● PROBLEM DESCRIPTION
All of these records need to be duplicated exactly.

● RECORDS FOR THIS EXERCISE
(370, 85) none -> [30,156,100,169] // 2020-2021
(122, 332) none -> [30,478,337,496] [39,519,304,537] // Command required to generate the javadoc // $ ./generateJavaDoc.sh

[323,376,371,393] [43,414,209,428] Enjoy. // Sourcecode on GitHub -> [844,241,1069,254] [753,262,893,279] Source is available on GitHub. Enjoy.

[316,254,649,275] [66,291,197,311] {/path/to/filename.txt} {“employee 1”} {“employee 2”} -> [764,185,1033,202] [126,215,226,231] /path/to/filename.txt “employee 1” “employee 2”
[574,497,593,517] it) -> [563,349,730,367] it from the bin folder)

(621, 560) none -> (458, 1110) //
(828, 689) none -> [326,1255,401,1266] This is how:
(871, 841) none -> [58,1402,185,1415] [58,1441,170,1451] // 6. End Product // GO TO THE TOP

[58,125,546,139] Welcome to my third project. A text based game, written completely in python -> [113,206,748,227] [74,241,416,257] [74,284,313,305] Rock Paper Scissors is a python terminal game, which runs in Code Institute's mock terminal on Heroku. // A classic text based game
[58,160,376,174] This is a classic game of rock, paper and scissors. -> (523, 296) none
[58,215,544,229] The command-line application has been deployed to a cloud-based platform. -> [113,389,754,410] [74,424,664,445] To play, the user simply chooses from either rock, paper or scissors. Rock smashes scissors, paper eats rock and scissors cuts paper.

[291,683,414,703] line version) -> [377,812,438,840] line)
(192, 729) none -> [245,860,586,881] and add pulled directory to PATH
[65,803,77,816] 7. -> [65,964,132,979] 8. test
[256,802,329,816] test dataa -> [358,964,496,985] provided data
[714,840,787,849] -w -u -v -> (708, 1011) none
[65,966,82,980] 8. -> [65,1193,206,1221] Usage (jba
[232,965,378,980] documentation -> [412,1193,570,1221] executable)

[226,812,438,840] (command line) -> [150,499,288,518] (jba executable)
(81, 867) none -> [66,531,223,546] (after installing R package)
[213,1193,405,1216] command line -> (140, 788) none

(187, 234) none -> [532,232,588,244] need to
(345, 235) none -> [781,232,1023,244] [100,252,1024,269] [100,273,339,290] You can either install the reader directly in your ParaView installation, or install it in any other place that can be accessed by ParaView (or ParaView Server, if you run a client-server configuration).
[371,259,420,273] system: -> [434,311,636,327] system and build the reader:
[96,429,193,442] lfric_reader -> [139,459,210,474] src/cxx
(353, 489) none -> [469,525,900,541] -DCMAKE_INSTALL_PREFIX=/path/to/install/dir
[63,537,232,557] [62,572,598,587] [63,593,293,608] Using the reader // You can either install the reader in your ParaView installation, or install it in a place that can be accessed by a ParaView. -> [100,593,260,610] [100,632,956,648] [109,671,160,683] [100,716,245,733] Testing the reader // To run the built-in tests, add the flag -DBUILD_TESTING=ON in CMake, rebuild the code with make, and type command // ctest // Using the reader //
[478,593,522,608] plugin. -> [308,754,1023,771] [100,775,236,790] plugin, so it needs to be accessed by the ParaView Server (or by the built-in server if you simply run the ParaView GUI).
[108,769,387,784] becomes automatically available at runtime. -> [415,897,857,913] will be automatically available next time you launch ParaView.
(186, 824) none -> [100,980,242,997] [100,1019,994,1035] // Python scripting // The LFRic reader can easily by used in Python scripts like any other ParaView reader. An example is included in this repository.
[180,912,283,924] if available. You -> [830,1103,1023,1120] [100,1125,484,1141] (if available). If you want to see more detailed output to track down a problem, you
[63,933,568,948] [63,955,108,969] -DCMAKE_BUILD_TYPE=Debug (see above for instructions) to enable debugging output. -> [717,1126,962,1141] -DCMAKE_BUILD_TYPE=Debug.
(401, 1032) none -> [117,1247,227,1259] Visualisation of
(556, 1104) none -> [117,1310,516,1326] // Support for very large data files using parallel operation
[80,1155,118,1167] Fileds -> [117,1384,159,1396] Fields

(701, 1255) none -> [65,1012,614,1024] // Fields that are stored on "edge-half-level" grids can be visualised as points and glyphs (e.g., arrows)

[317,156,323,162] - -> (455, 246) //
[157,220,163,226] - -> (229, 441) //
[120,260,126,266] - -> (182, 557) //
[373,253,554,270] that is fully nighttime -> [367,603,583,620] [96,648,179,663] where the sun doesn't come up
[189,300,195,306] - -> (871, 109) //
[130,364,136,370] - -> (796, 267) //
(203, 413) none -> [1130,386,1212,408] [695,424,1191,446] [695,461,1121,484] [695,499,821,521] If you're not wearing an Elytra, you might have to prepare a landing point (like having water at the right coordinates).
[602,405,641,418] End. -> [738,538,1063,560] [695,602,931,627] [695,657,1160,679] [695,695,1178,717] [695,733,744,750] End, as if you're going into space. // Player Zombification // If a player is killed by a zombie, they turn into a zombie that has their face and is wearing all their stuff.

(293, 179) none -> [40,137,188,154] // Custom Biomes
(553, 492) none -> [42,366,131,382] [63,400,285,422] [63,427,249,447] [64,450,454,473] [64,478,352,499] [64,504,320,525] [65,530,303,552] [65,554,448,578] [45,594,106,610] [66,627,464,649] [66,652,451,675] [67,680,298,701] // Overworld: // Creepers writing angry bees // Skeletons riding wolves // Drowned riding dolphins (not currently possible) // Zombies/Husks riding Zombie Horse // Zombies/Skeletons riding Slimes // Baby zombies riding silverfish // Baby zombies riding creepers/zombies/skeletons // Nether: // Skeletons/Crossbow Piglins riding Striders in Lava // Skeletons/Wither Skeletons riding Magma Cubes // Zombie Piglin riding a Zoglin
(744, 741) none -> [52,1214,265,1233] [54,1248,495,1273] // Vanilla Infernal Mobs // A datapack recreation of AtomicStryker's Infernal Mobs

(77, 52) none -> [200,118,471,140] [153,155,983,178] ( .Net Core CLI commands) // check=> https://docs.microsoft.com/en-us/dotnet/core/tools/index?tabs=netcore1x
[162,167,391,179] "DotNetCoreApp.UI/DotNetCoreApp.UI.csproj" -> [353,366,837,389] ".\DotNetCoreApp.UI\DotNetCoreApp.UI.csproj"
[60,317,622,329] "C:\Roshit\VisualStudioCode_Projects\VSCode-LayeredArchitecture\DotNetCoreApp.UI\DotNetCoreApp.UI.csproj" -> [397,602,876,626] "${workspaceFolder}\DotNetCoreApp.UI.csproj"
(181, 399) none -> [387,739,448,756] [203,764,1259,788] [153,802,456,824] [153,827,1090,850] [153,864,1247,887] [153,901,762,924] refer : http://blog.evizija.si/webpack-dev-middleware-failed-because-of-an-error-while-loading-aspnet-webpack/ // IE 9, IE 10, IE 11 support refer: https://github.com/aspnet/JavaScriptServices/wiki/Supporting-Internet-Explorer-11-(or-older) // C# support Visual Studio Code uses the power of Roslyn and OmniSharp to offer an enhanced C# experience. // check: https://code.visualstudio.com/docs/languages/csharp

● EXERCISE ANSWER
(370, 85) none -> [30,156,100,169] // 2020-2021
(122, 332) none -> [30,478,337,496] [39,519,304,537] // Command required to generate the javadoc // $ ./generateJavaDoc.sh

[323,376,371,393] [43,414,209,428] Enjoy. // Sourcecode on GitHub -> [844,241,1069,254] [753,262,893,279] Source is available on GitHub. Enjoy.

[316,254,649,275] [66,291,197,311] {/path/to/filename.txt} {“employee 1”} {“employee 2”} -> [764,185,1033,202] [126,215,226,231] /path/to/filename.txt “employee 1” “employee 2”
[574,497,593,517] it) -> [563,349,730,367] it from the bin folder)

(621, 560) none -> (458, 1110) //
(828, 689) none -> [326,1255,401,1266] This is how:
(871, 841) none -> [58,1402,185,1415] [58,1441,170,1451] // 6. End Product // GO TO THE TOP

[58,125,546,139] Welcome to my third project. A text based game, written completely in python -> [113,206,748,227] [74,241,416,257] [74,284,313,305] Rock Paper Scissors is a python terminal game, which runs in Code Institute's mock terminal on Heroku. // A classic text based game
[58,160,376,174] This is a classic game of rock, paper and scissors. -> (523, 296) none
[58,215,544,229] The command-line application has been deployed to a cloud-based platform. -> [113,389,754,410] [74,424,664,445] To play, the user simply chooses from either rock, paper or scissors. Rock smashes scissors, paper eats rock and scissors cuts paper.

[291,683,414,703] line version) -> [377,812,438,840] line)
(192, 729) none -> [245,860,586,881] and add pulled directory to PATH
[65,803,77,816] 7. -> [65,964,132,979] 8. test
[256,802,329,816] test dataa -> [358,964,496,985] provided data
[714,840,787,849] -w -u -v -> (708, 1011) none
[65,966,82,980] 8. -> [65,1193,206,1221] Usage (jba
[232,965,378,980] documentation -> [412,1193,570,1221] executable)

[226,812,438,840] (command line) -> [150,499,288,518] (jba executable)
(81, 867) none -> [66,531,223,546] (after installing R package)
[213,1193,405,1216] command line -> (140, 788) none

(187, 234) none -> [532,232,588,244] need to
(345, 235) none -> [781,232,1023,244] [100,252,1024,269] [100,273,339,290] You can either install the reader directly in your ParaView installation, or install it in any other place that can be accessed by ParaView (or ParaView Server, if you run a client-server configuration).
[371,259,420,273] system: -> [434,311,636,327] system and build the reader:
[96,429,193,442] lfric_reader -> [139,459,210,474] src/cxx
(353, 489) none -> [469,525,900,541] -DCMAKE_INSTALL_PREFIX=/path/to/install/dir
[63,537,232,557] [62,572,598,587] [63,593,293,608] Using the reader // You can either install the reader in your ParaView installation, or install it in a place that can be accessed by a ParaView. -> [100,593,260,610] [100,632,956,648] [109,671,160,683] [100,716,245,733] Testing the reader // To run the built-in tests, add the flag -DBUILD_TESTING=ON in CMake, rebuild the code with make, and type command // ctest // Using the reader //
[478,593,522,608] plugin. -> [308,754,1023,771] [100,775,236,790] plugin, so it needs to be accessed by the ParaView Server (or by the built-in server if you simply run the ParaView GUI).
[108,769,387,784] becomes automatically available at runtime. -> [415,897,857,913] will be automatically available next time you launch ParaView.
(186, 824) none -> [100,980,242,997] [100,1019,994,1035] // Python scripting // The LFRic reader can easily by used in Python scripts like any other ParaView reader. An example is included in this repository.
[180,912,283,924] if available. You -> [830,1103,1023,1120] [100,1125,484,1141] (if available). If you want to see more detailed output to track down a problem, you
[63,933,568,948] [63,955,108,969] -DCMAKE_BUILD_TYPE=Debug (see above for instructions) to enable debugging output. -> [717,1126,962,1141] -DCMAKE_BUILD_TYPE=Debug.
(401, 1032) none -> [117,1247,227,1259] Visualisation of
(556, 1104) none -> [117,1310,516,1326] // Support for very large data files using parallel operation
[80,1155,118,1167] Fileds -> [117,1384,159,1396] Fields

(701, 1255) none -> [65,1012,614,1024] // Fields that are stored on "edge-half-level" grids can be visualised as points and glyphs (e.g., arrows)

[317,156,323,162] - -> (455, 246) //
[157,220,163,226] - -> (229, 441) //
[120,260,126,266] - -> (182, 557) //
[373,253,554,270] that is fully nighttime -> [367,603,583,620] [96,648,179,663] where the sun doesn't come up
[189,300,195,306] - -> (871, 109) //
[130,364,136,370] - -> (796, 267) //
(203, 413) none -> [1130,386,1212,408] [695,424,1191,446] [695,461,1121,484] [695,499,821,521] If you're not wearing an Elytra, you might have to prepare a landing point (like having water at the right coordinates).
[602,405,641,418] End. -> [738,538,1063,560] [695,602,931,627] [695,657,1160,679] [695,695,1178,717] [695,733,744,750] End, as if you're going into space. // Player Zombification // If a player is killed by a zombie, they turn into a zombie that has their face and is wearing all their stuff.

(293, 179) none -> [40,137,188,154] // Custom Biomes
(553, 492) none -> [42,366,131,382] [63,400,285,422] [63,427,249,447] [64,450,454,473] [64,478,352,499] [64,504,320,525] [65,530,303,552] [65,554,448,578] [45,594,106,610] [66,627,464,649] [66,652,451,675] [67,680,298,701] // Overworld: // Creepers writing angry bees // Skeletons riding wolves // Drowned riding dolphins (not currently possible) // Zombies/Husks riding Zombie Horse // Zombies/Skeletons riding Slimes // Baby zombies riding silverfish // Baby zombies riding creepers/zombies/skeletons // Nether: // Skeletons/Crossbow Piglins riding Striders in Lava // Skeletons/Wither Skeletons riding Magma Cubes // Zombie Piglin riding a Zoglin
(744, 741) none -> [52,1214,265,1233] [54,1248,495,1273] // Vanilla Infernal Mobs // A datapack recreation of AtomicStryker's Infernal Mobs

(77, 52) none -> [200,118,471,140] [153,155,983,178] ( .Net Core CLI commands) // check=> https://docs.microsoft.com/en-us/dotnet/core/tools/index?tabs=netcore1x
[162,167,391,179] "DotNetCoreApp.UI/DotNetCoreApp.UI.csproj" -> [353,366,837,389] ".\DotNetCoreApp.UI\DotNetCoreApp.UI.csproj"
[60,317,622,329] "C:\Roshit\VisualStudioCode_Projects\VSCode-LayeredArchitecture\DotNetCoreApp.UI\DotNetCoreApp.UI.csproj" -> [397,602,876,626] "${workspaceFolder}\DotNetCoreApp.UI.csproj"
(181, 399) none -> [387,739,448,756] [203,764,1259,788] [153,802,456,824] [153,827,1090,850] [153,864,1247,887] [153,901,762,924] refer : http://blog.evizija.si/webpack-dev-middleware-failed-because-of-an-error-while-loading-aspnet-webpack/ // IE 9, IE 10, IE 11 support refer: https://github.com/aspnet/JavaScriptServices/wiki/Supporting-Internet-Explorer-11-(or-older) // C# support Visual Studio Code uses the power of Roslyn and OmniSharp to offer an enhanced C# experience. // check: https://code.visualstudio.com/docs/languages/csharp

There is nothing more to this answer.